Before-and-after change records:
____________

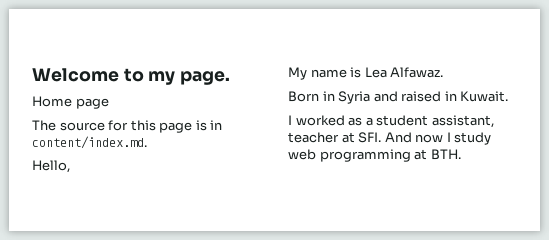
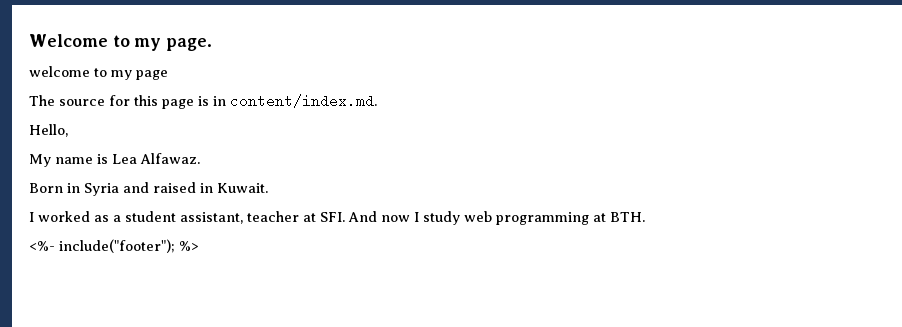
[32,96,72,107] Home -> [29,66,132,80] welcome to my
(461, 154) none -> [29,239,199,253] // <%- include("footer"); %>

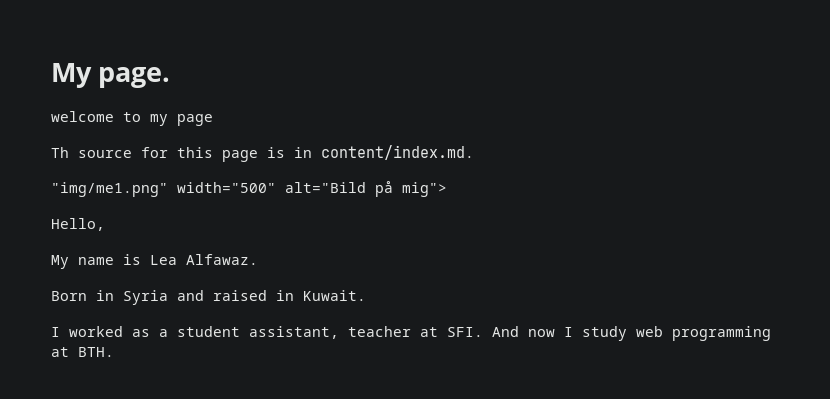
[29,34,162,51] Welcome to my -> [51,63,92,88] My
[29,95,55,106] The -> [51,147,69,158] Th
(377, 101) none -> [51,181,447,197] // "img/me1.png" width="500" alt="Bild på mig">
[29,239,199,253] // <%- include("footer"); %> -> (114, 352) none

____________

Task objective »
Give back the records above exactly, with no pictures.

Response below »
[32,96,72,107] Home -> [29,66,132,80] welcome to my
(461, 154) none -> [29,239,199,253] // <%- include("footer"); %>

[29,34,162,51] Welcome to my -> [51,63,92,88] My
[29,95,55,106] The -> [51,147,69,158] Th
(377, 101) none -> [51,181,447,197] // "img/me1.png" width="500" alt="Bild på mig">
[29,239,199,253] // <%- include("footer"); %> -> (114, 352) none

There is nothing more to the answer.